Untuk pasien dengan kanker rektum bagian bawah yang tidak dapat menjalani operasi pengawetan dubur, diperlukan stoma sigmoid permanen. Saat ini terdapat banyak metode stoma, terutama transperitoneal (kolon sigmoid tetap/tidak tetap dan peritoneum lateral) dan enterostomi ekstraperitoneal.
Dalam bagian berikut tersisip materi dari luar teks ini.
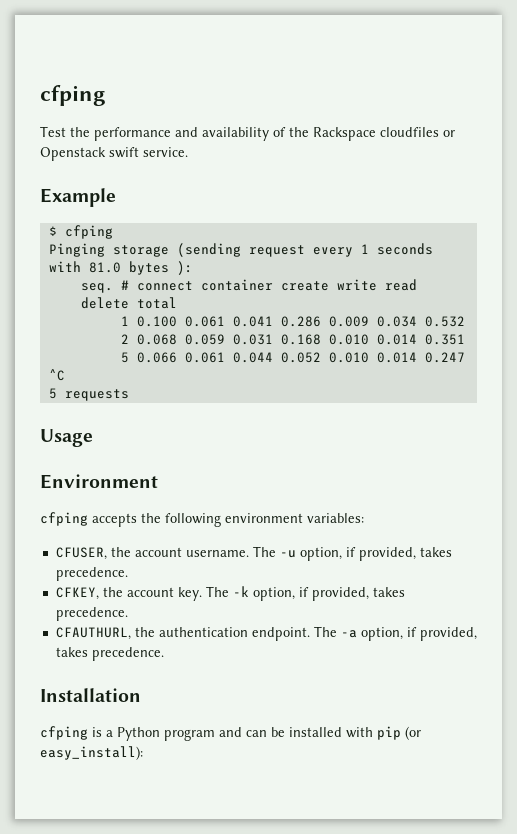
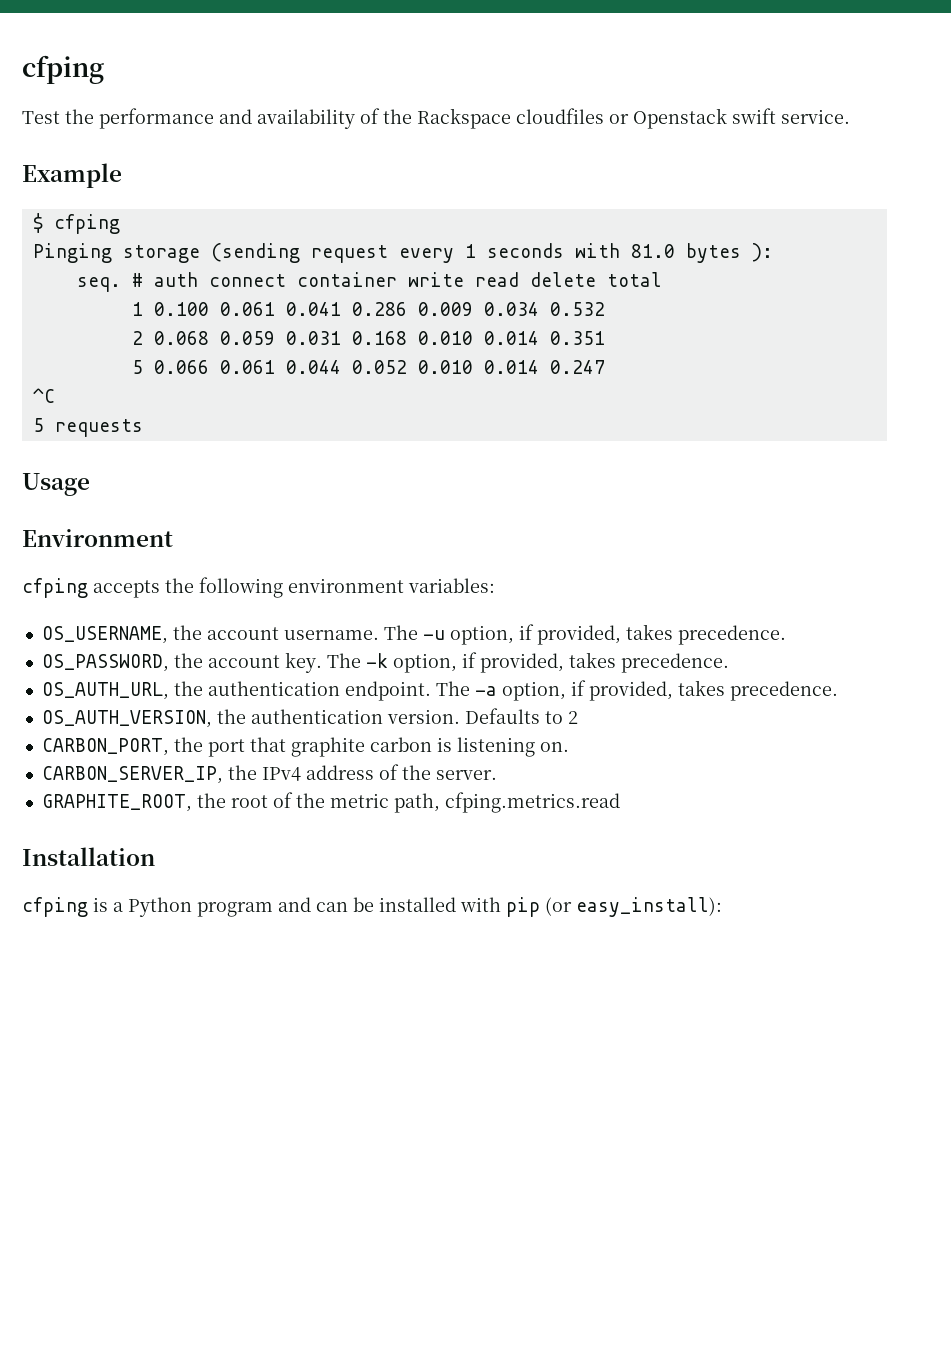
(129, 285) none -> [153,272,198,287] auth
[280,281,329,291] create -> (397, 279) none
[55,547,107,560] CFUSER, -> [41,626,168,644] OS_USERNAME,
[55,587,99,600] CFKEY, -> [41,654,169,672] OS_PASSWORD,
[55,627,131,640] CFAUTHURL, -> [41,682,169,700] OS_AUTH_URL,
(164, 654) none -> [41,708,578,728] [41,737,569,757] [41,764,497,784] [41,792,620,813] // OS_AUTH_VERSION, the authentication version. Defaults to 2 // CARBON_PORT, the port that graphite carbon is listening on. // CARBON_SERVER_IP, the IPv4 address of the server. // GRAPHITE_ROOT, the root of the metric path, cfping.metrics.read

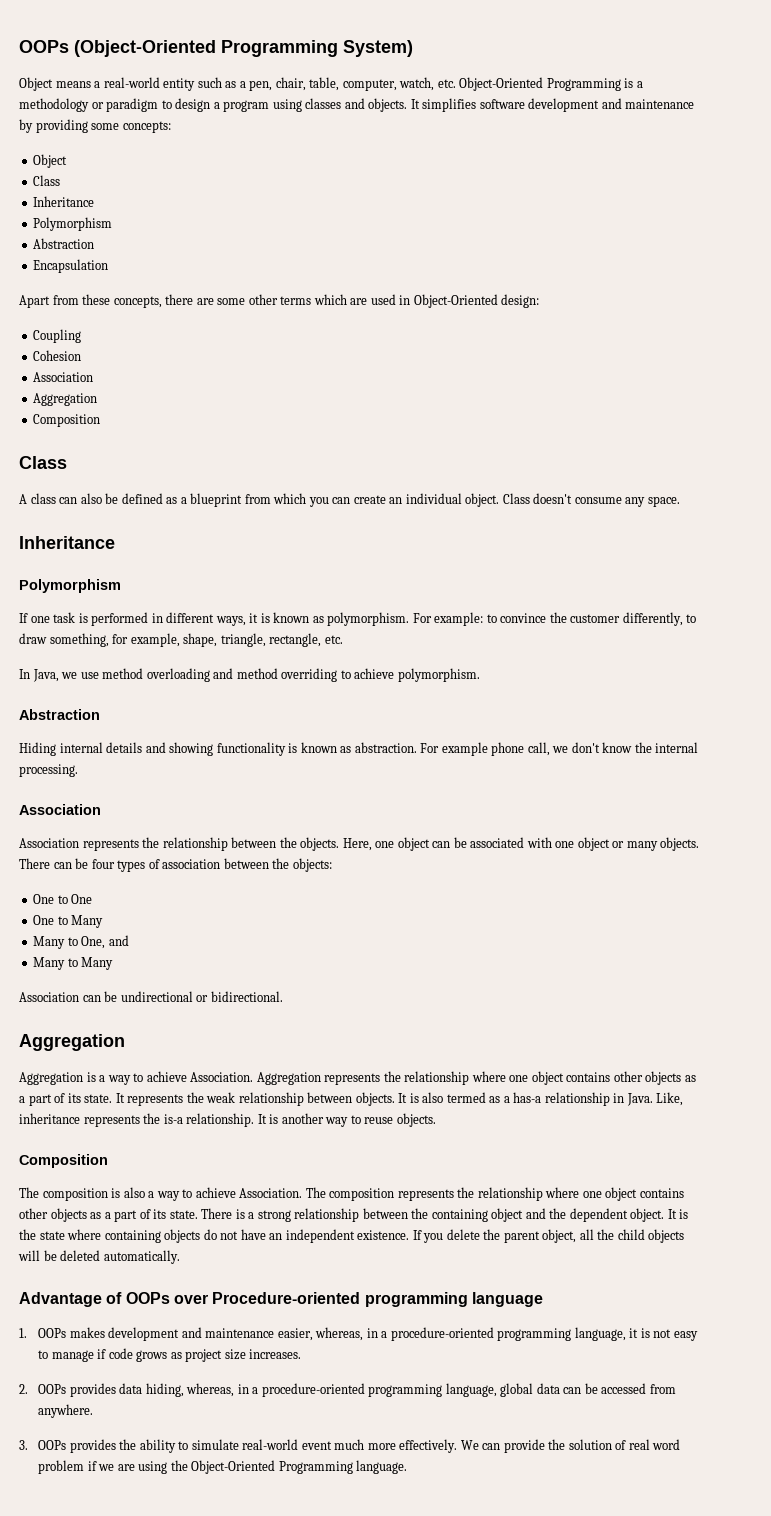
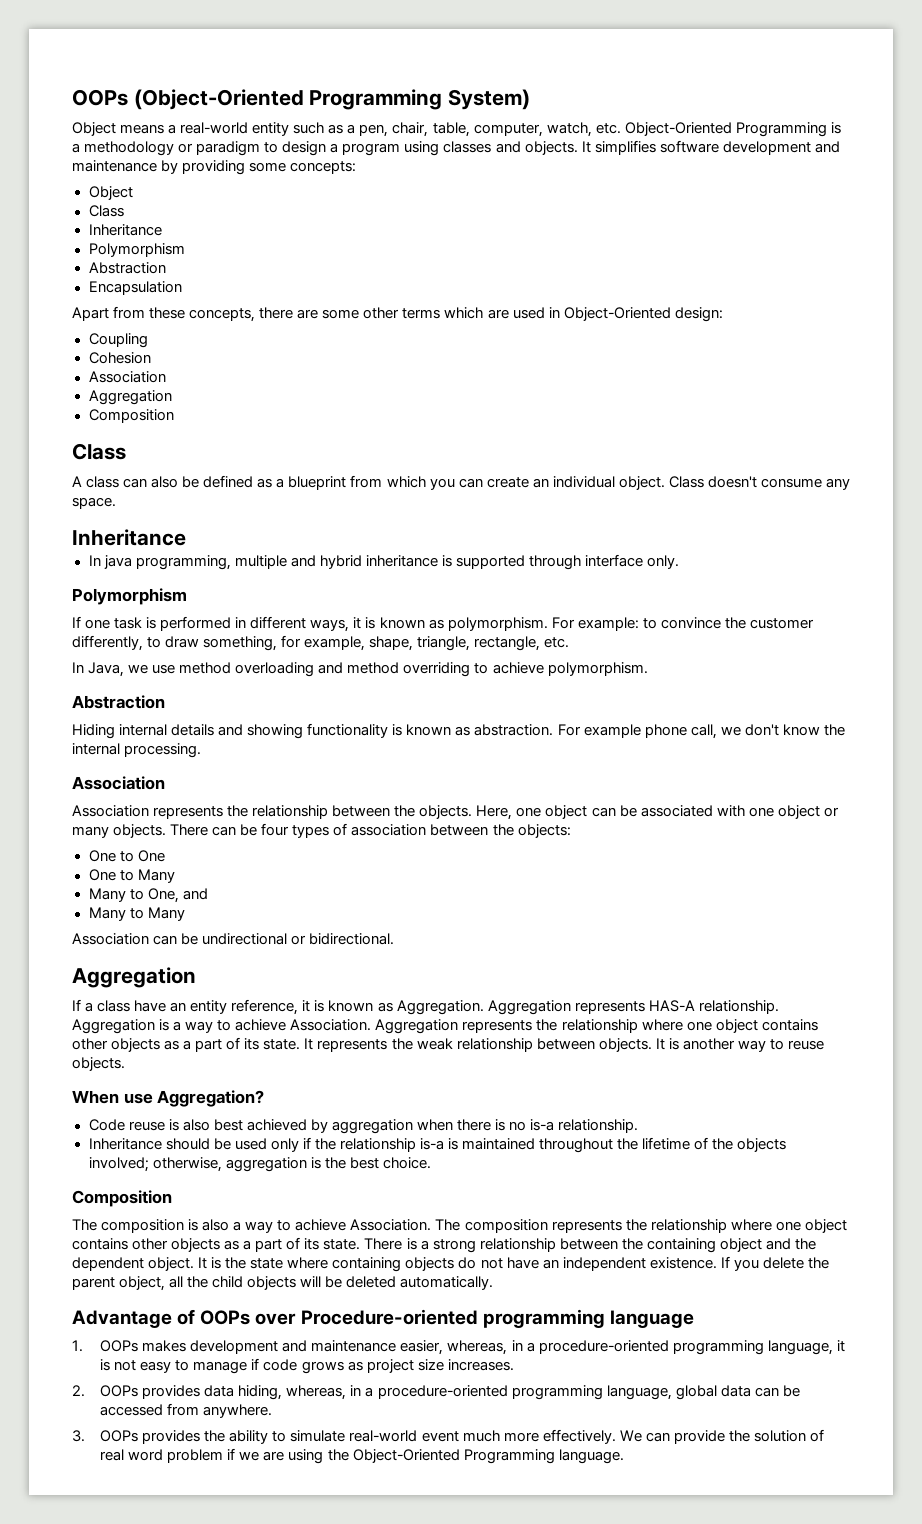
(115, 542) none -> [88,554,680,570] // In java programming, multiple and hybrid inheritance is supported through interface only.
(125, 1042) none -> [72,999,779,1015] If a class have an entity reference, it is known as Aggregation. Aggregation represents HAS-A relationship.
[422,1092,684,1106] [19,1113,279,1127] also termed as a has-a relationship in Java. Like, inheritance represents the is-a relationship. It is -> (679, 1044) none
(436, 1120) none -> [72,1090,265,1107] [88,1119,639,1134] [88,1137,787,1153] [88,1157,431,1172] // When use Aggregation? // Code reuse is also best achieved by aggregation when there is no is-a relationship. // Inheritance should be used only if the relationship is-a is maintained throughout the lifetime of the objects involved; otherwise, aggregation is the best choice.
Namun, operasi spesifik bervariasi dari orang ke orang, dan tujuan dari artikel ini adalah untuk memperkenalkan prosedur operasi dan pengalaman individu yang melakukan stoma ekstraperitoneal. 1. Pemilihan posisi: Dokter gigi harus merancang terlebih dahulu beberapa posisi alternatif sebelum operasi sesuai dengan kebiasaan pasien dalam mengikat sabuk celana, dan kartu poke tambahan dapat dimainkan dalam posisi ini selama operasi. 2, Pembebasan peritoneum lateral yang memadai dengan bantuan laparoskopi. 3, Lingkaran kulit berdiameter 2,0 cm dipotong di lokasi yang ditandai. 4, Jaringan subkutan ditarik untuk memperlihatkan selubung rektus abdominis anterior, yang dibedah secara longitudinal tanpa perlu dipotong melintang. 5, Otot rektus abdominis dipisahkan untuk memperlihatkan selubung rektus abdominis posterior. 6, Membedah selubung rektus abdominis posterior tanpa memotong peritoneum. 7, Bebaskan ruang peritoneum anterior secara dorsolateral di sepanjang peritoneum dan temui bidang bebas peritoneum intraabdomen. Garis putus-putus merah menunjukkan jalur bebas. 8, Hadirkan usus stoma dan buat pneumoperitoneum untuk memeriksa arah usus dan cakupan peritoneum lateral. 9, Lapisan otot plasma usus stoma diperbaiki dengan 3 jahitan terputus ke selubung rektus abdominis anterior. Selama tidak ada masalah dengan tonus usus, tidak perlu fiksasi jahitan yang berlebihan. 10, Kulit stoma difiksasi dengan usus besar dengan jahitan terputus 4 jahitan sesuai dengan dermis, membran plasma dan seluruh lapisan, sehingga saluran usus sedikit berubah. 11, Stoma dilengkapi dengan jahitan terputus yang memperbaiki dermis kulit ke saluran usus secara keseluruhan.